The conflict raged, and the Cherokee raids increased. By late 1759 many of the settlers in the Bryan Settlement left to find refuge. Daniel Boone moved his wife Rebecca and two sons by wagon to Culpepper County, Virginia, and they were accompanied by his sister Elizabeth and her family. Squire and Sarah Morgan Boone moved farther north to Pennsylvania along with their younger children Squire and Hannah.
In 1756, there were about 1,531 taxable people in Rowan County. There was less than 800 three years later as a result of those fleeing from Cherokee attacks.
Once their families were safe in Virginia, Daniel and his brother-in-law, William Grant, returned to North Carolina to serve in the Rowan County Militia to protect their homes and the settlers that chose to remain. They served under Captain Morgan Bryan who was the uncle of Rebecca Bryan Boone.
Existing records for the militia in North Carolina at this time are very scarce. However, in Jo White Linn’s Rowan County Tax Lists one will find on page 14 as follows: ”25 April 1759. The Publick of North Carolina to Morgan Bryan to a Scout Sent Out in the Alarm of Daniel Hossey & Others being killed ---” Among the eleven members of the Militia listed serving under then Lt. Morgan Bryan are William Bryan (his brother and Daniel’s brother-in-law), John Boone (Daniel’s cousin or brother), and William Grant (Daniel’s brother-in-law). Ms. Linn shows a second entry on that same page that says, “A Scout sent out by the Order of Col. Alexdr. Ozburn & Major Dunn” and shows listed below it “Morgan Bryan, Capt.” and a list of 28 men below him, but none are members of the Boone or Bryan families. In the same Rowan County Tax Lists, Ms. Linn shows on page 13 this entry, “May 25th 1759. The Publick of North Carolina to Morgan Bryan to Scouts Sent Out on the Alarm of William Pincher’s being Killed by the Indians.” Morgan Bryan is shown as the Captain, and there are 43 men serving under him but no members of the Boone or Bryan families. In the Abstract of the Records of the Rowan County Court of Common Pleas, Volume II, entry 279 dated 19 Oct. 1759, one finds “Capn. Morgan Bryan, Lieutenant Roger Turner & Enseyn Thomas Bryan (Morgan’s younger brother) Qualified to their Severall Commissions According to Law &c.”
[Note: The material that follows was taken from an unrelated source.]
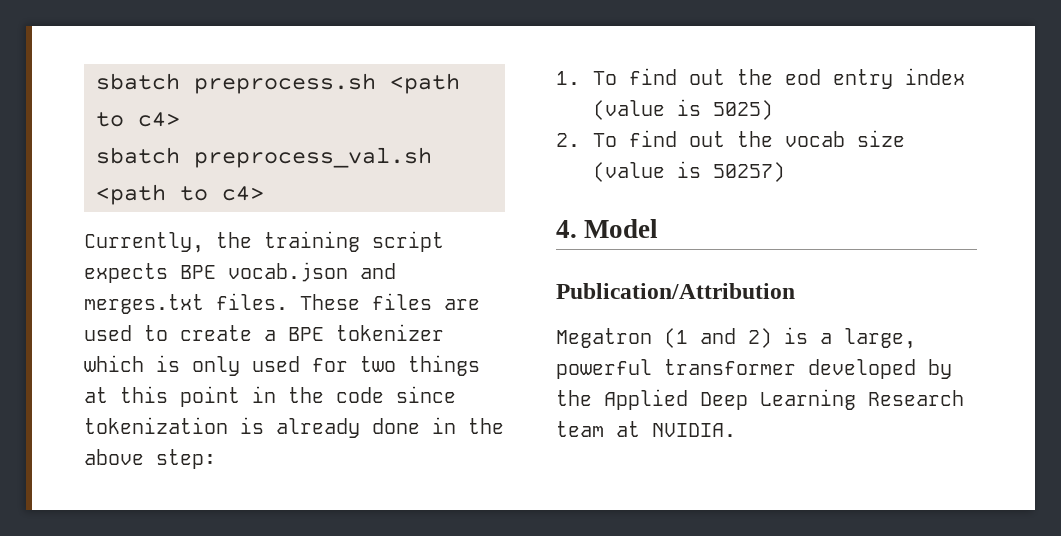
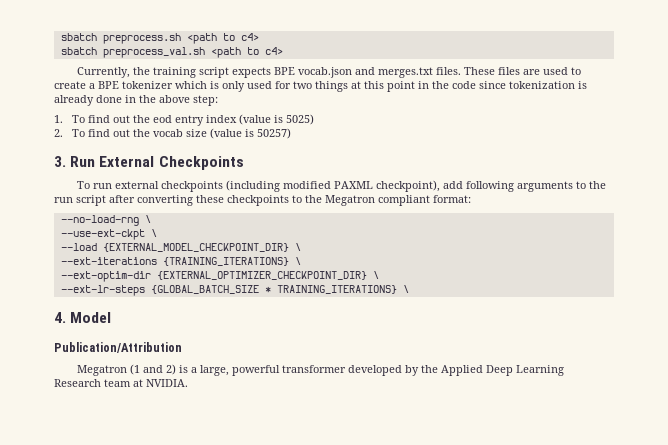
(785, 172) none -> [54,156,244,170] [77,180,607,192] [54,195,471,206] [60,215,151,226] [60,229,157,240] [60,243,301,252] [60,257,301,266] [60,271,379,282] [60,285,409,296] // 3. Run External Checkpoints // To run external checkpoints (including modified PAXML checkpoint), add following arguments to the run script after converting these checkpoints to the Megatron compliant format: // --no-load-rng \ // --use-ext-ckpt \ // --load {EXTERNAL_MODEL_CHECKPOINT_DIR} \ // --ext-iterations {TRAINING_ITERATIONS} \ // --ext-optim-dir {EXTERNAL_OPTIMIZER_CHECKPOINT_DIR} \ // --ext-lr-steps {GLOBAL_BATCH_SIZE * TRAINING_ITERATIONS} \

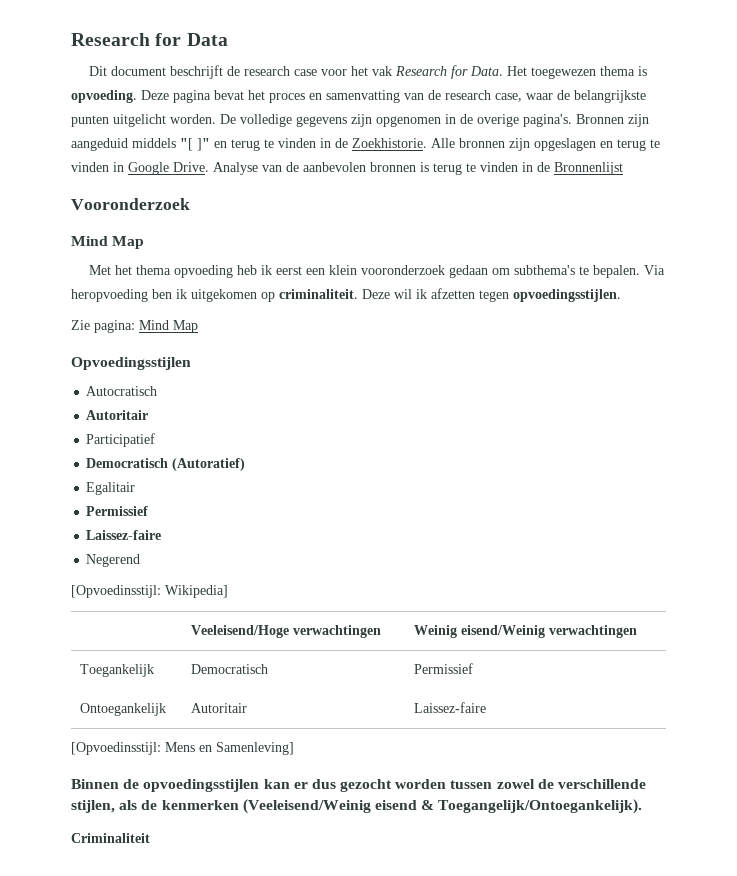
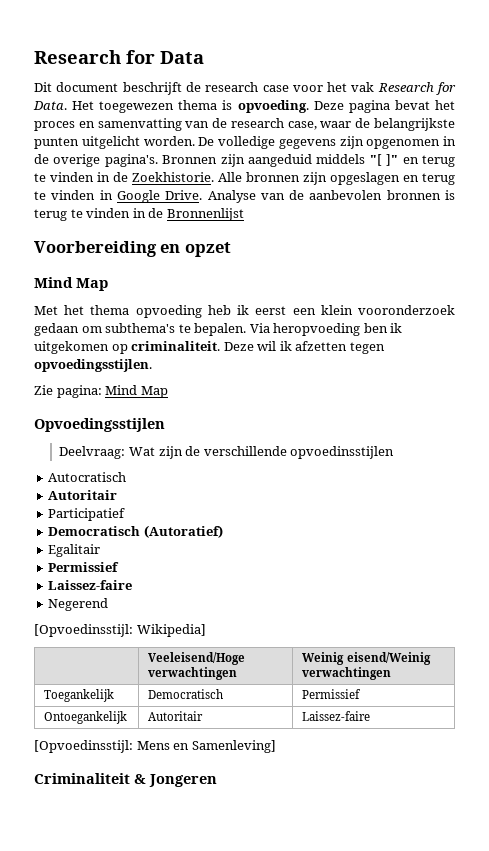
[71,198,190,210] Vooronderzoek -> [34,241,231,257] Voorbereiding en opzet
(191, 363) none -> [59,446,395,459] // Deelvraag: Wat zijn de verschillende opvoedinsstijlen
[71,779,647,792] [71,799,643,814] [71,833,150,843] Binnen de opvoedingsstijlen kan er dus gezocht worden tussen zowel de verschillende stijlen, als de kenmerken (Veeleisend/Weinig eisend & Toegangelijk/Ontoegankelijk). // Criminaliteit -> [34,773,217,787] Criminaliteit & Jongeren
In 1760, the Cherokee continued their raids as far east as the Moravian settlements that lie to the east of the Yadkin, attacked Fort Dobbs, and continued to raid settlements in both North and South Carolina. British Colonel Archibald Montgomery with 1,200 soldiers razed the Southern Cherokee Towns in 1760. Later that same year, the Overhill Cherokee captured Fort Loudon and defeated the British settlers.
In 1761, a military campaign against the Cherokee was planned to attack the Cherokee towns from two directions. Colonel James Grant arrived in Charles Town with a force of 340 men supported by South Carolina provincials. His force was to march through the Low Country and into the Cherokee Middle Towns. Simultaneously, Colonel William Byrd III’s Virginia troops were to attack from the north the Cherokee Overhill Towns. They were to move along the Holston River through southeastern Virginia and into what is today’s eastern Tennessee. While Grant’s forces raided and wreaked havoc in western North Carolina, Byrd was frustrated by delays and a lack of supplies. Byrd resigned his commission and was replaced by Lieutenant Colonel Adam Stephen. He requested North Carolina recruits from Colonel Waddell at Fort Dobbs, and the North Carolina Governor ordered troops to join the Virginia Regiment serving along the Holston.
Colonel Stephen was impressed by the Carolina companies, even though they were raw troops, and many were just recently recruited. The Carolina troops camped at the recently constructed Fort Robinson located near the Long Island of the Holston. (This is in present day Kingsport, Tennessee.) These soldiers saw no combat, since, in November 1761, the Cherokee signed the Treaty of the Long Island of the Holston with Virginia, and in December 1761, the Cherokee signed with South Carolina the Treaty of Charleston. Once the treaty was signed with Virginia, Daniel and others were discharged from service.
In another part of the conversation Lyman Draper had in 1851 with Nathan and Olive Boone, Olive advised as follows:
“I often heard Colonel Daniel Boone speak of Byrd’s Expedition in 1761. He always criticized Byrd for his slowness and failure, but I can't recall whether Colonel Boone actually said he was on this expedition. But Nathan and I both feel that his father would not have spoken that way about Colonel Byrd, had he not been an eyewitness.”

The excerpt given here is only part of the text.